§ **Exercise**
Starting at the line with "[160,630,253,643] moonlanding.py ->" and ending at the line with "[71,90,445,115] DNSNetworks & ImageProcessing(FFT) ->", print exactly the lines of the entries below. Pictures do not belong in the copy.

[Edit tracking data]
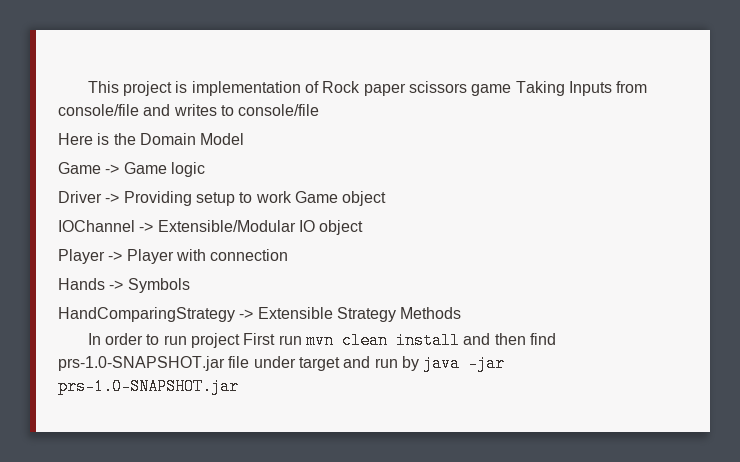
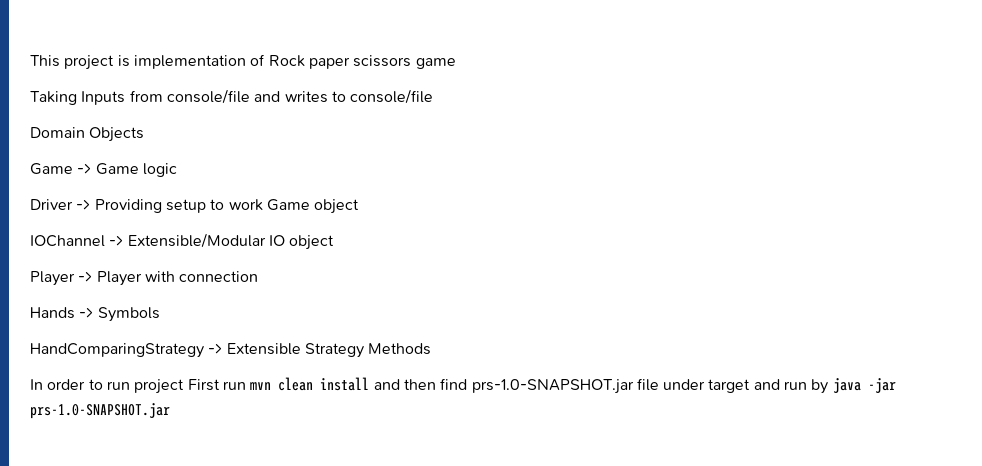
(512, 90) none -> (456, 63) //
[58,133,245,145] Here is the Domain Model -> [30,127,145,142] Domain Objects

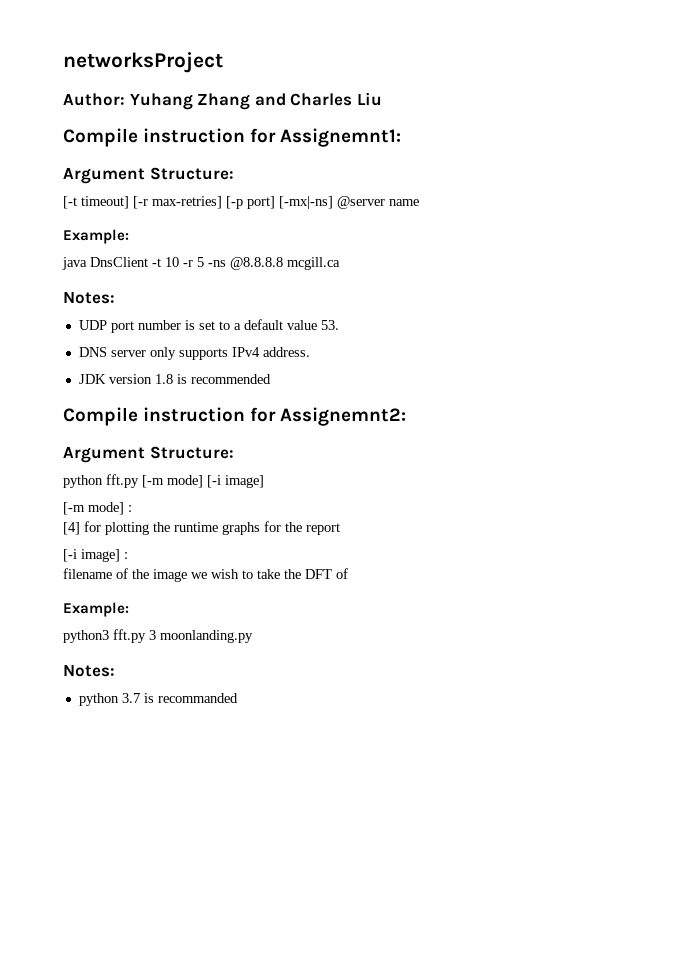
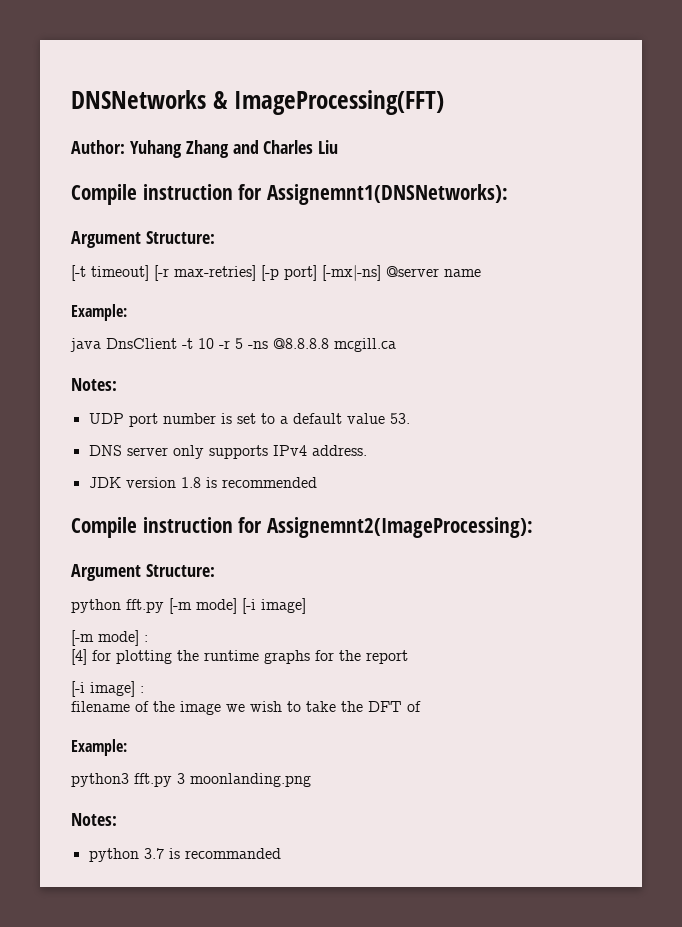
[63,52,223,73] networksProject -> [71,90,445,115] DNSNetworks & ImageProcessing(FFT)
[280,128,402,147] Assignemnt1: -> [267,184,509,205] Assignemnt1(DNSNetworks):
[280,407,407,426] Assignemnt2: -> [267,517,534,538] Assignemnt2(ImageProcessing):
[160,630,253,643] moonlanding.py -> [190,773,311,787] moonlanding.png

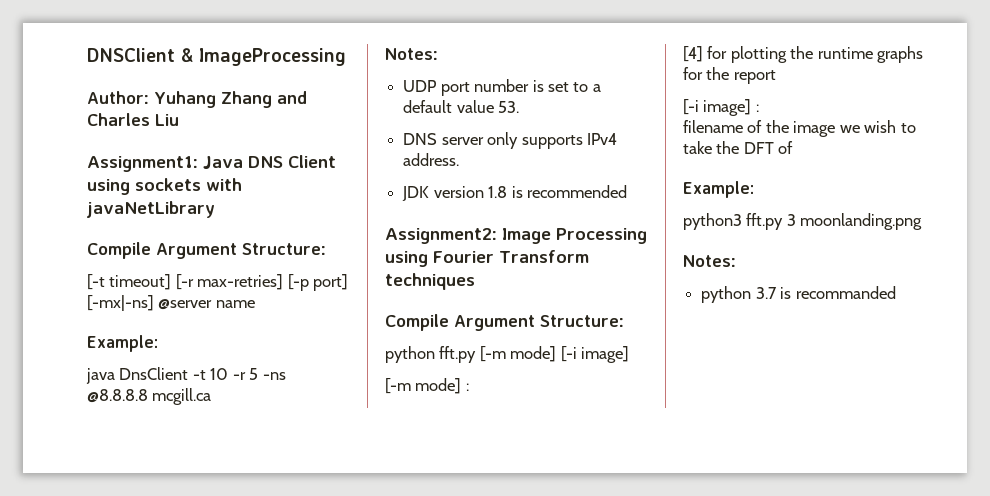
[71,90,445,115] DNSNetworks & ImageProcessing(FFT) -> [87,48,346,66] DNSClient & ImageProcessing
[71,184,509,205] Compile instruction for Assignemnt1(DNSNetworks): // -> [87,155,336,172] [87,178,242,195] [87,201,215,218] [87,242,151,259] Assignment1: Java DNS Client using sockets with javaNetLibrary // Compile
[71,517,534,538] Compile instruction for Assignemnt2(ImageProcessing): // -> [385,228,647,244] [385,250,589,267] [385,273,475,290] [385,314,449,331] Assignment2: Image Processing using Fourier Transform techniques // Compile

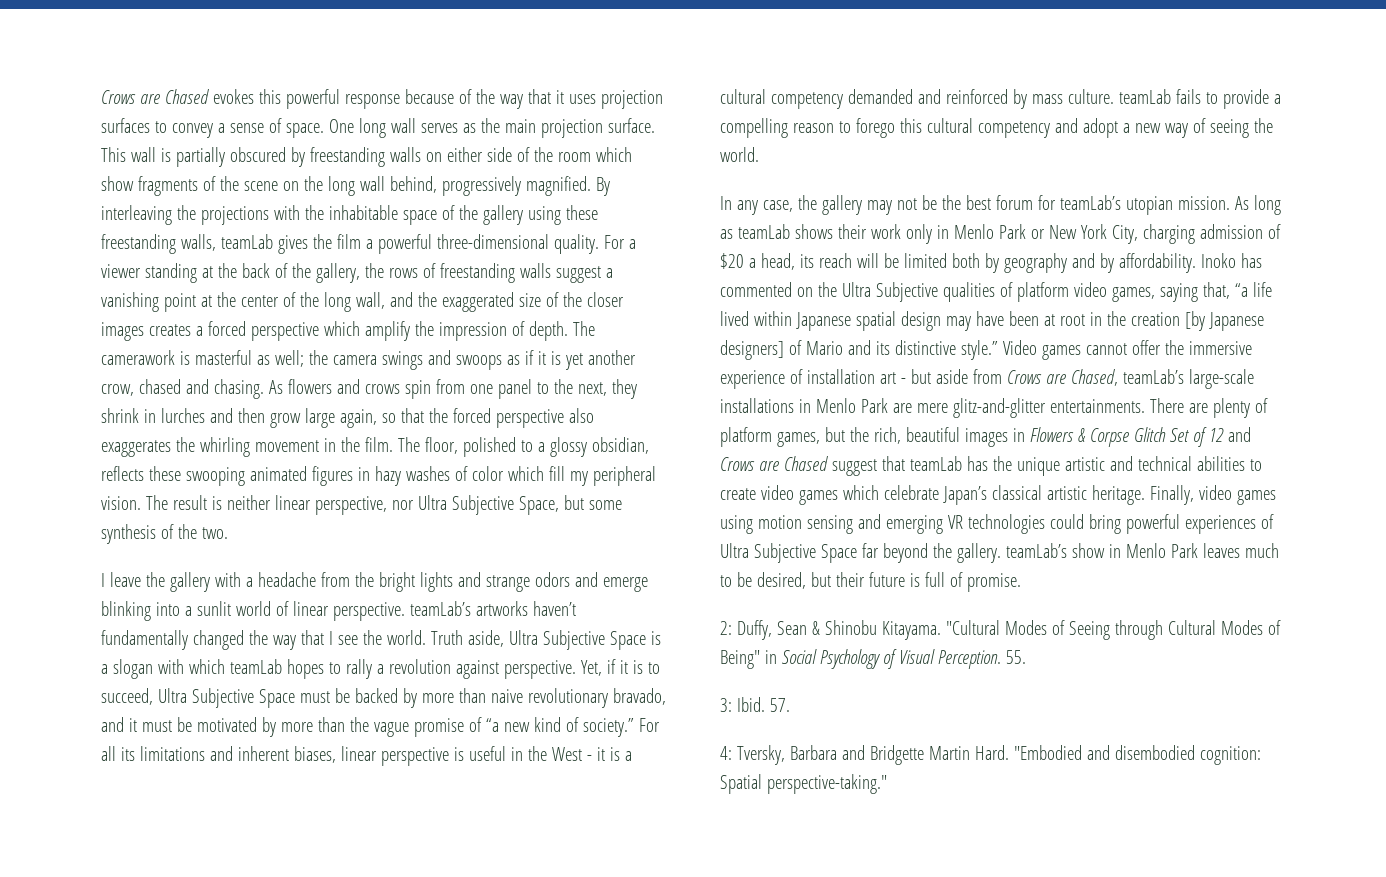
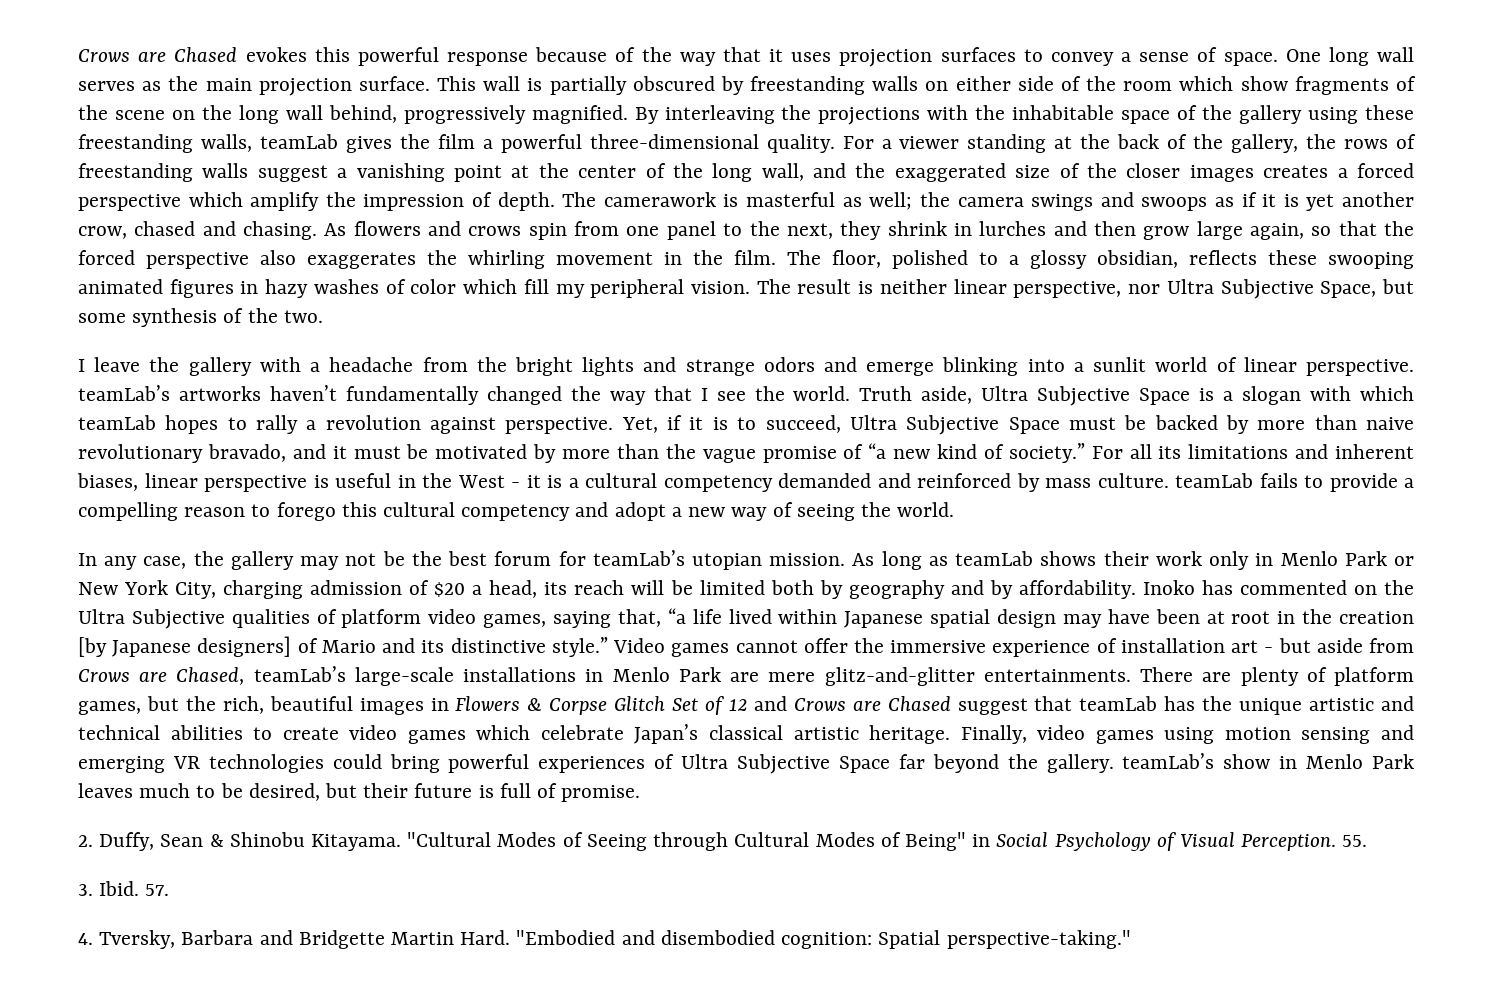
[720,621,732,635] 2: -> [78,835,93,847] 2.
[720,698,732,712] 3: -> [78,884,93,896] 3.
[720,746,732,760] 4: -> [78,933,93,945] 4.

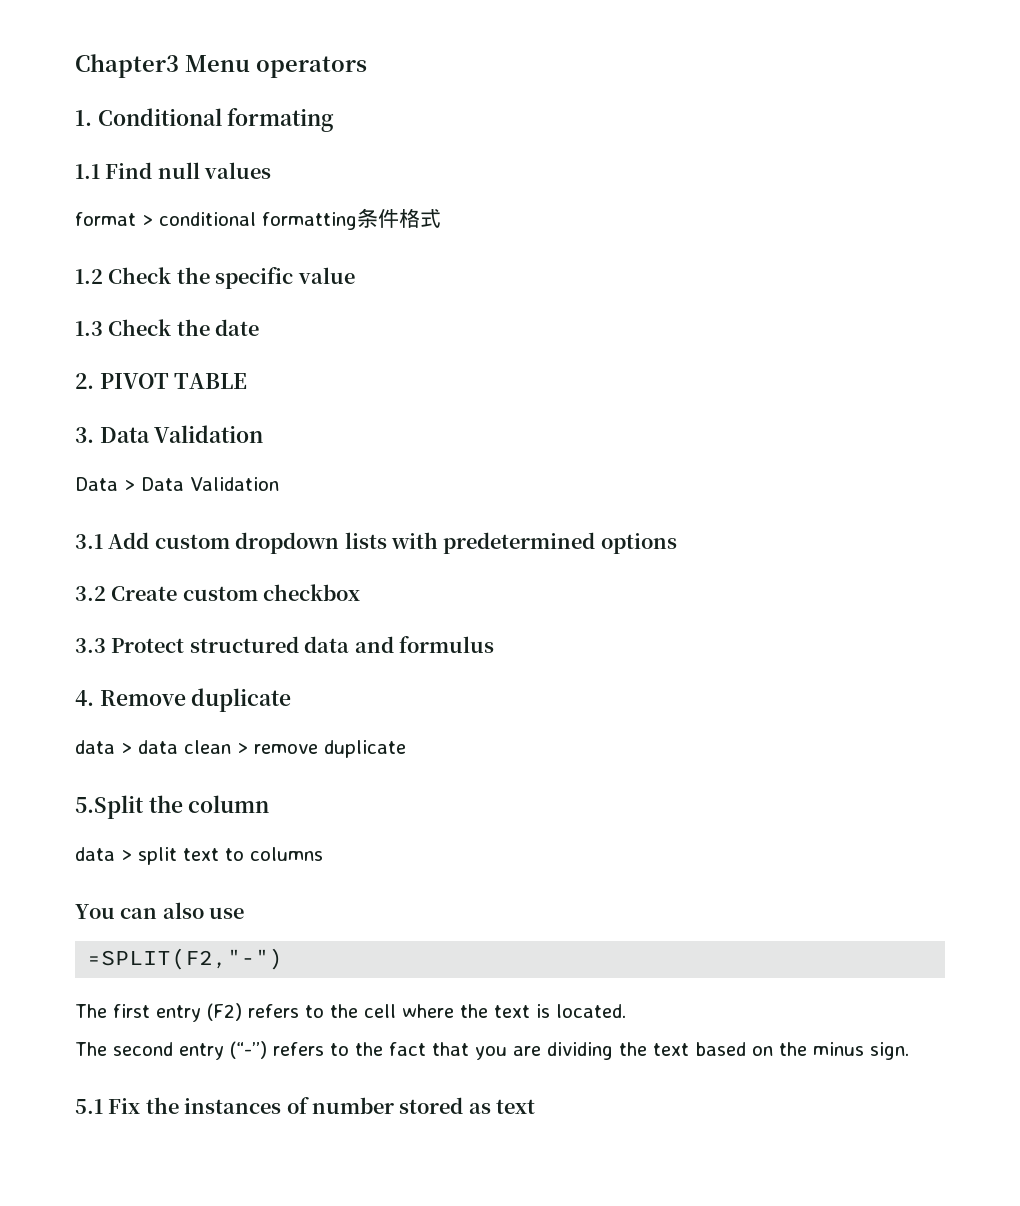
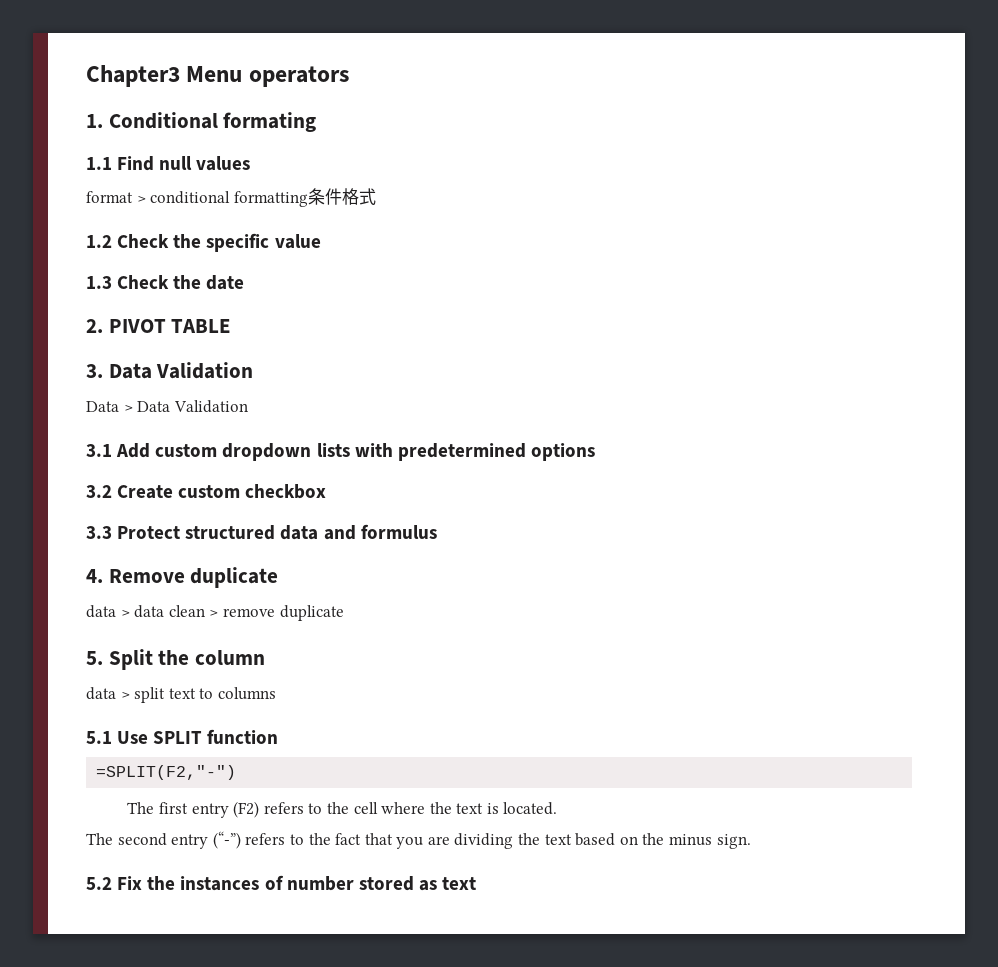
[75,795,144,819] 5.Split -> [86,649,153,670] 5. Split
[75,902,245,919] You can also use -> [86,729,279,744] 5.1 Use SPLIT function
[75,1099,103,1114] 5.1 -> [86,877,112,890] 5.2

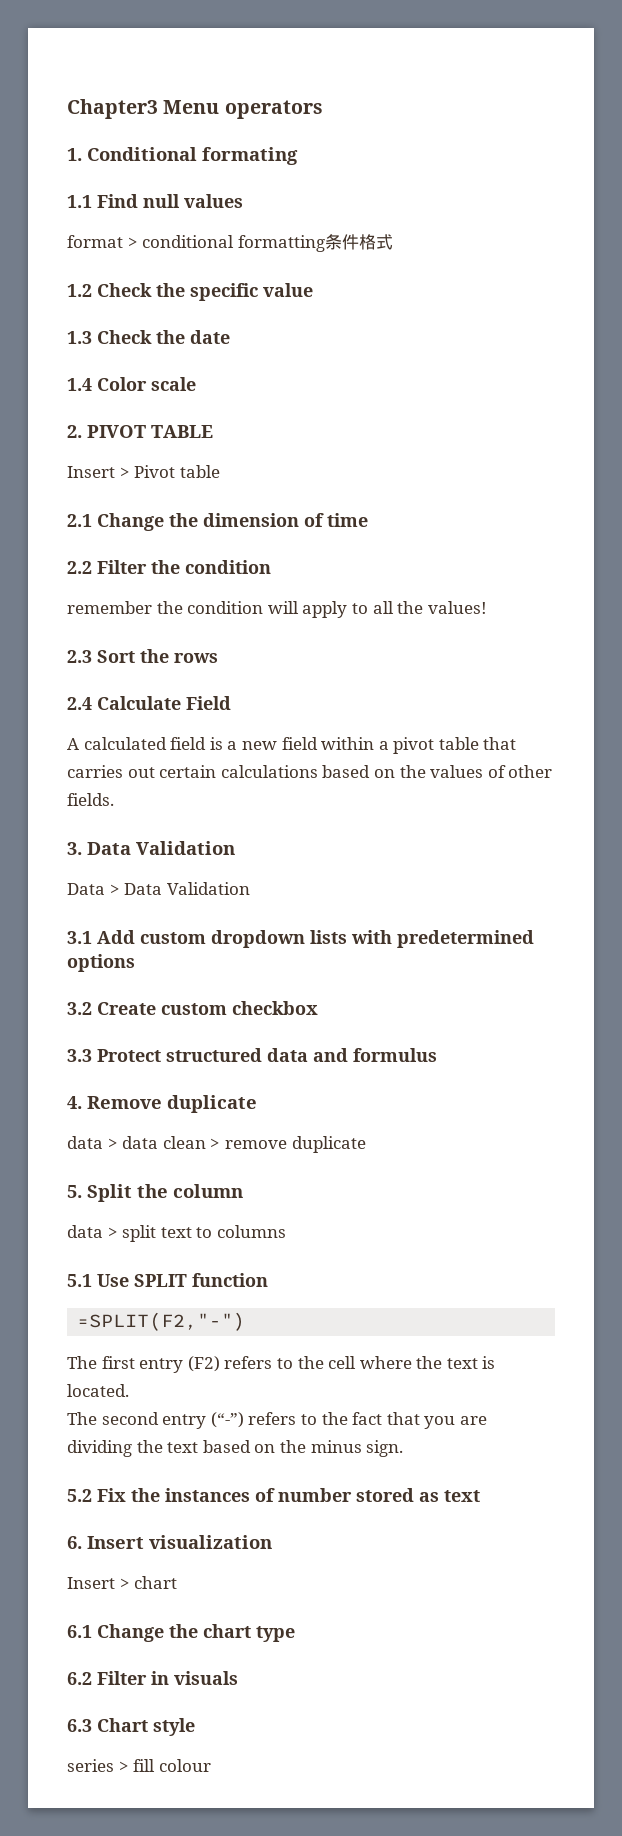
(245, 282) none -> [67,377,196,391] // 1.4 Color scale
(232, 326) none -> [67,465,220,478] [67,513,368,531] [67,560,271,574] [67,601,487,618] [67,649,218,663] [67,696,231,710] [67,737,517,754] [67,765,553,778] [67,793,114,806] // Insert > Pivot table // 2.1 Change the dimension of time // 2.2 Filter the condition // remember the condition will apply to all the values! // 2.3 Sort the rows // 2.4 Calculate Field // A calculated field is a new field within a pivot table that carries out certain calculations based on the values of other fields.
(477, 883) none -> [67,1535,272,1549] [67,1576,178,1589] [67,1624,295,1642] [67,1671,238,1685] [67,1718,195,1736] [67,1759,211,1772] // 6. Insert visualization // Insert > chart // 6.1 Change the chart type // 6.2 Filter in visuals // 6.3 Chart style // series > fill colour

§ **Written response**
[160,630,253,643] moonlanding.py -> [190,773,311,787] moonlanding.png

[71,90,445,115] DNSNetworks & ImageProcessing(FFT) -> [87,48,346,66] DNSClient & ImageProcessing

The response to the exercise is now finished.